— EXERCISE AIM —
Reproduce, exactly and in full, only the lines below from the one containing "- In Development (Week 1 of 12)" through the one containing "9월 24일(수), 15:00 - 17:30".

(Difference listings)
· · · · ·

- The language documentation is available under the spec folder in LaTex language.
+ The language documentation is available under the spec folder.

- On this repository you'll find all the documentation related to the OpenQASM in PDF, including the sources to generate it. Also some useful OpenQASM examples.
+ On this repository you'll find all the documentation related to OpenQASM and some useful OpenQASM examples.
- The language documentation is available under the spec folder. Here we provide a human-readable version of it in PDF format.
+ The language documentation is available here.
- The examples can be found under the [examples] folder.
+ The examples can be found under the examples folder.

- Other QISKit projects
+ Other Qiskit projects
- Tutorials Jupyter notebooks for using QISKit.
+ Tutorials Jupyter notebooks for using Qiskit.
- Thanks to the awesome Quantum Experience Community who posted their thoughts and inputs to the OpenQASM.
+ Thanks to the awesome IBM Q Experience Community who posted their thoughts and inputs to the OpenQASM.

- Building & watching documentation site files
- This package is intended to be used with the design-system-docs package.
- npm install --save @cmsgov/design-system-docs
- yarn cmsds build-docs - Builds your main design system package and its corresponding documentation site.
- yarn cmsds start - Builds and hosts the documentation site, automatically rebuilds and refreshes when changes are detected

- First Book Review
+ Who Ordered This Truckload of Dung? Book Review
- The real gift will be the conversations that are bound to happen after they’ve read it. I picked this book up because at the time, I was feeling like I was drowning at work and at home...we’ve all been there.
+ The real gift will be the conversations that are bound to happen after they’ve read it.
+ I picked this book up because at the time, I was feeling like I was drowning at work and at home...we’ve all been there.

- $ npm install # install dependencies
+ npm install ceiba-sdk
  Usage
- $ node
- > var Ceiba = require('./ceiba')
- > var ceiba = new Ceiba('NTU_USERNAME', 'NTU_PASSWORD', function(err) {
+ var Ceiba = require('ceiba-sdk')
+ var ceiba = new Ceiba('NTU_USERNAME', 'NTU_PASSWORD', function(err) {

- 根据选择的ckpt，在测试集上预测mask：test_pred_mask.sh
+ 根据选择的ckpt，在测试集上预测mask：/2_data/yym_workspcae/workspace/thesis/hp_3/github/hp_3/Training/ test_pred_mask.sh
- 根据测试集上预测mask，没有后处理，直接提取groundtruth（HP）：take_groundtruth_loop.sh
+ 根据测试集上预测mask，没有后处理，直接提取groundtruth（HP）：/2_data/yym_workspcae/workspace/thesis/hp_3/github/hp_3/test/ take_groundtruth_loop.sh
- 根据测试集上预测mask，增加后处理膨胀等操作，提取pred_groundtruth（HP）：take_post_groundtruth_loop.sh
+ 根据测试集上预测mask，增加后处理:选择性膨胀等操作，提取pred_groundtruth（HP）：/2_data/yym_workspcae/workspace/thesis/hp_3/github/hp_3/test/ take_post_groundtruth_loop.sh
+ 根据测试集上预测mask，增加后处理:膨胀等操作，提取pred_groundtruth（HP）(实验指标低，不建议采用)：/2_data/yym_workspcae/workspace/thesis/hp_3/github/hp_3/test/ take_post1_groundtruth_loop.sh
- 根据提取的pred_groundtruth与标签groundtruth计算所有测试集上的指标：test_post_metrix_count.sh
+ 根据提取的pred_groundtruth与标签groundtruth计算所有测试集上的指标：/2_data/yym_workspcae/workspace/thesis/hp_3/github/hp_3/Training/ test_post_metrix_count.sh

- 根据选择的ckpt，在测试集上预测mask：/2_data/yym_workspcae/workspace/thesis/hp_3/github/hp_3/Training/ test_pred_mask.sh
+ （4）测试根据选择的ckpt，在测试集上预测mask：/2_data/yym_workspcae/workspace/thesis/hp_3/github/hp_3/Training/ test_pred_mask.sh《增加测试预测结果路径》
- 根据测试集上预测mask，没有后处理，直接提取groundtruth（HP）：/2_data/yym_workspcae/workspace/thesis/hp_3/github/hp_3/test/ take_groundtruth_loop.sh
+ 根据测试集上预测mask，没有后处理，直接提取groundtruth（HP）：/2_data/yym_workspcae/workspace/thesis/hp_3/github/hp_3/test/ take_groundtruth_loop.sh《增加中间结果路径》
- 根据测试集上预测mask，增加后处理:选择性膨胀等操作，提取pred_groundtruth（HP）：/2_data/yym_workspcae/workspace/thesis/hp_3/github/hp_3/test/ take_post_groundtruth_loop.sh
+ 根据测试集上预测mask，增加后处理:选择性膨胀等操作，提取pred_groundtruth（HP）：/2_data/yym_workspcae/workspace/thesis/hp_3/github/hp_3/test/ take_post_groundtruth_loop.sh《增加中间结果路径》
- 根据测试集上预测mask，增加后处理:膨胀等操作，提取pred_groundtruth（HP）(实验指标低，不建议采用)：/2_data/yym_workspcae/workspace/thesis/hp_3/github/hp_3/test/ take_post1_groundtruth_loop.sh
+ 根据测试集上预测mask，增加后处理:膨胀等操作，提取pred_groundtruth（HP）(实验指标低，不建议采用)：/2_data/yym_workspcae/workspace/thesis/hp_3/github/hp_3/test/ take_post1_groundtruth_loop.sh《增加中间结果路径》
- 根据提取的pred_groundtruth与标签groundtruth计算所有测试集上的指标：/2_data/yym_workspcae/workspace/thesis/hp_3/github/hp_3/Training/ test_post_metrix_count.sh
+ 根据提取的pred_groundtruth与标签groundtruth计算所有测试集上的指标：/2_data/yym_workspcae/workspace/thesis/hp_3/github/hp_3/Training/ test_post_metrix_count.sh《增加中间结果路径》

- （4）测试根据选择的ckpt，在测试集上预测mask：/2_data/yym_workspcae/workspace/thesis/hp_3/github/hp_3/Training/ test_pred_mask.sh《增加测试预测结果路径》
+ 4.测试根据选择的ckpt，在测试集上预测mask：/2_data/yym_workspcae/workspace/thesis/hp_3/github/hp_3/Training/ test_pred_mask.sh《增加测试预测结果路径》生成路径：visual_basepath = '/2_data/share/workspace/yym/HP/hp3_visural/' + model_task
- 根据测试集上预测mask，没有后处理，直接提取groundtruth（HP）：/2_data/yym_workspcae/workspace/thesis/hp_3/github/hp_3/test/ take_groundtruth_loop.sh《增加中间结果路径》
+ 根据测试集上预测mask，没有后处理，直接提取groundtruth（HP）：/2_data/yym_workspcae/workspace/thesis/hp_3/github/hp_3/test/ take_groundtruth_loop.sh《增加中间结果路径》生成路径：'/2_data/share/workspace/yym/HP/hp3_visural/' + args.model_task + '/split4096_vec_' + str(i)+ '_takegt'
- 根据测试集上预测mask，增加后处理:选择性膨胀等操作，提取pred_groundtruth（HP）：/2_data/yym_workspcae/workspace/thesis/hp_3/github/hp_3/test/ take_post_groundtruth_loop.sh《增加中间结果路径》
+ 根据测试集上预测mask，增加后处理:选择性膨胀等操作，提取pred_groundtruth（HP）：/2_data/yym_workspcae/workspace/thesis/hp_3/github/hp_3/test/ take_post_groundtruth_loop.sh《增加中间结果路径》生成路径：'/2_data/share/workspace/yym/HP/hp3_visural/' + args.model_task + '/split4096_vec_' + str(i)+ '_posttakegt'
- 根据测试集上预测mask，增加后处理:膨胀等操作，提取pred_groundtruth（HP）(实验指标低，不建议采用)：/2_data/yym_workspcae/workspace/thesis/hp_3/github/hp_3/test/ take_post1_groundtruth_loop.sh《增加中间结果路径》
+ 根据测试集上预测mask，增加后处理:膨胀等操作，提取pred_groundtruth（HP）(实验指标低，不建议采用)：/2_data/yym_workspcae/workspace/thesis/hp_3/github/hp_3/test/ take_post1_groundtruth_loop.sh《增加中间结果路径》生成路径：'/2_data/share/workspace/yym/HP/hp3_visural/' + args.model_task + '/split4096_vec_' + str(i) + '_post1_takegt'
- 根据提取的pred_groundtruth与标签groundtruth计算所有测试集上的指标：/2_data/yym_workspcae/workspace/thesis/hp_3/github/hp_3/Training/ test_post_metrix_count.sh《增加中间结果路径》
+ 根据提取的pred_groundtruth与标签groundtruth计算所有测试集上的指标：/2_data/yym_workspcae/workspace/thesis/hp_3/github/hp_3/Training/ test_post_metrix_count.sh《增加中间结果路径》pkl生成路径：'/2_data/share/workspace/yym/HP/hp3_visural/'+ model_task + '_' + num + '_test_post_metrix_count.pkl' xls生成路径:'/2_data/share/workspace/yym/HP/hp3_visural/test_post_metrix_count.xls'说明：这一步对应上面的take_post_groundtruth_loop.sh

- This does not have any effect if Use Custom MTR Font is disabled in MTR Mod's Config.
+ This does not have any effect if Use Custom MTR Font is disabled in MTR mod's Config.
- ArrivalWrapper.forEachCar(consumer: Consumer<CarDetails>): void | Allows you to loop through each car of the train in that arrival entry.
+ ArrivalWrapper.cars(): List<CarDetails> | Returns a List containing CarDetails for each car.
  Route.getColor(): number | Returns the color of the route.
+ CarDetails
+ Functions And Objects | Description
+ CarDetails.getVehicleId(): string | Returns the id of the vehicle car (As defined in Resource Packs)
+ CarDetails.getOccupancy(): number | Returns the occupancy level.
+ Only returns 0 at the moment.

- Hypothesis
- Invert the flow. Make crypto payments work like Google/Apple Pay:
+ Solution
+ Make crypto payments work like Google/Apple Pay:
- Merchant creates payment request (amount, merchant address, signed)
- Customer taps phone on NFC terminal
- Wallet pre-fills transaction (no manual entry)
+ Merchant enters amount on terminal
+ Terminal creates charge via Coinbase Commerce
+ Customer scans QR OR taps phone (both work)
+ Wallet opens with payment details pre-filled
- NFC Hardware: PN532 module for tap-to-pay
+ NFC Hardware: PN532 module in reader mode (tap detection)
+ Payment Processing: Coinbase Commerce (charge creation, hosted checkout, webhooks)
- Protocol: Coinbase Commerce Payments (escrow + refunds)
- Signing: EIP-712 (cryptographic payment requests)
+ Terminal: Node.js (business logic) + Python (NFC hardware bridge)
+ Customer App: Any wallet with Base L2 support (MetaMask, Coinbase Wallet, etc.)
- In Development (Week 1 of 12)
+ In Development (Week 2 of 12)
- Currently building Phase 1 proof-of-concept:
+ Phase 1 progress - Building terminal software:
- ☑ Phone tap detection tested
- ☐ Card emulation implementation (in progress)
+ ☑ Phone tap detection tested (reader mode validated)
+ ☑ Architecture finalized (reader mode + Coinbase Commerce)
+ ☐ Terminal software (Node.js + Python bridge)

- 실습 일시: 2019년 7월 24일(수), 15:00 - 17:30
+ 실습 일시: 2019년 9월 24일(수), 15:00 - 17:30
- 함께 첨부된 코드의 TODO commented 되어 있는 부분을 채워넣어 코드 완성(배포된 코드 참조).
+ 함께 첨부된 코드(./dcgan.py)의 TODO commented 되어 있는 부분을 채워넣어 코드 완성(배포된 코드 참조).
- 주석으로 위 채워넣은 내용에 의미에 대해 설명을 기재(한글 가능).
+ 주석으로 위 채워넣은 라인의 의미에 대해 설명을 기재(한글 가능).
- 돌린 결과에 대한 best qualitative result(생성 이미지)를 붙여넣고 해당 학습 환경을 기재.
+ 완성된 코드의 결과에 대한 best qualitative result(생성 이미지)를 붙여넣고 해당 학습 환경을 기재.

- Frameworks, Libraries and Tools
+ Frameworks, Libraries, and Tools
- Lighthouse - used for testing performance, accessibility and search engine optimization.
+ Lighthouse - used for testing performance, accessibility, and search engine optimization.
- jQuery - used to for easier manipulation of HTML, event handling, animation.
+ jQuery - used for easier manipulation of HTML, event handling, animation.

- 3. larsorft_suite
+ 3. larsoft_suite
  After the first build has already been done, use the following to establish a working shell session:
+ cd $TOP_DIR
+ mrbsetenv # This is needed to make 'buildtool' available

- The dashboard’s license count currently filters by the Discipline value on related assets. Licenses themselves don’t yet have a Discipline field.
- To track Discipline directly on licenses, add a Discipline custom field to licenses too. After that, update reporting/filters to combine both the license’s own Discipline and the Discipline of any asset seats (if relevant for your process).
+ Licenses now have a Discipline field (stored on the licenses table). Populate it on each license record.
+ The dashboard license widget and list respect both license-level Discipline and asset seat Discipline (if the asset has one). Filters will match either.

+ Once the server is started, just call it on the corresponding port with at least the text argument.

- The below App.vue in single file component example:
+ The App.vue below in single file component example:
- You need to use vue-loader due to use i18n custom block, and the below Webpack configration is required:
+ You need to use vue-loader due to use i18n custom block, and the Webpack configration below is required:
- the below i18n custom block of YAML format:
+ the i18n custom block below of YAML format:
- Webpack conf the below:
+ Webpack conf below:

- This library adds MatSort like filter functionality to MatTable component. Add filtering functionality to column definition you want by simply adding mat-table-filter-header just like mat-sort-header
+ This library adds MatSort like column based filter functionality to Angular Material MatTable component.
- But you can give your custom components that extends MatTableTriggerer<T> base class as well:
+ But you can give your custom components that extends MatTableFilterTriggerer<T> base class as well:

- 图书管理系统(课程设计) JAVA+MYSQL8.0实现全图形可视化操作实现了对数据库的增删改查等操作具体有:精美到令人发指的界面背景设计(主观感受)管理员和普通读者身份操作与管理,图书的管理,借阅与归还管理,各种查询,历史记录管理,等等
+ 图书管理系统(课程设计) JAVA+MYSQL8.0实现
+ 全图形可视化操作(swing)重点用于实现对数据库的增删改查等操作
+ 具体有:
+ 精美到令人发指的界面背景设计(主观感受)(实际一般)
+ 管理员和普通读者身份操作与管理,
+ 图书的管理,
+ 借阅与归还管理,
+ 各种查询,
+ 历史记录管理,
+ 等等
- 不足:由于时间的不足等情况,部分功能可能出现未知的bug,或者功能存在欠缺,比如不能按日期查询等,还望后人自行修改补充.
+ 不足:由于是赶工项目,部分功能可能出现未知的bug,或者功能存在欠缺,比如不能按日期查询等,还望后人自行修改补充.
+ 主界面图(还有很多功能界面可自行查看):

· · · · ·

— COMPLETED TASK —
- In Development (Week 1 of 12)
+ In Development (Week 2 of 12)
- Currently building Phase 1 proof-of-concept:
+ Phase 1 progress - Building terminal software:
- ☑ Phone tap detection tested
- ☐ Card emulation implementation (in progress)
+ ☑ Phone tap detection tested (reader mode validated)
+ ☑ Architecture finalized (reader mode + Coinbase Commerce)
+ ☐ Terminal software (Node.js + Python bridge)

- 실습 일시: 2019년 7월 24일(수), 15:00 - 17:30
+ 실습 일시: 2019년 9월 24일(수), 15:00 - 17:30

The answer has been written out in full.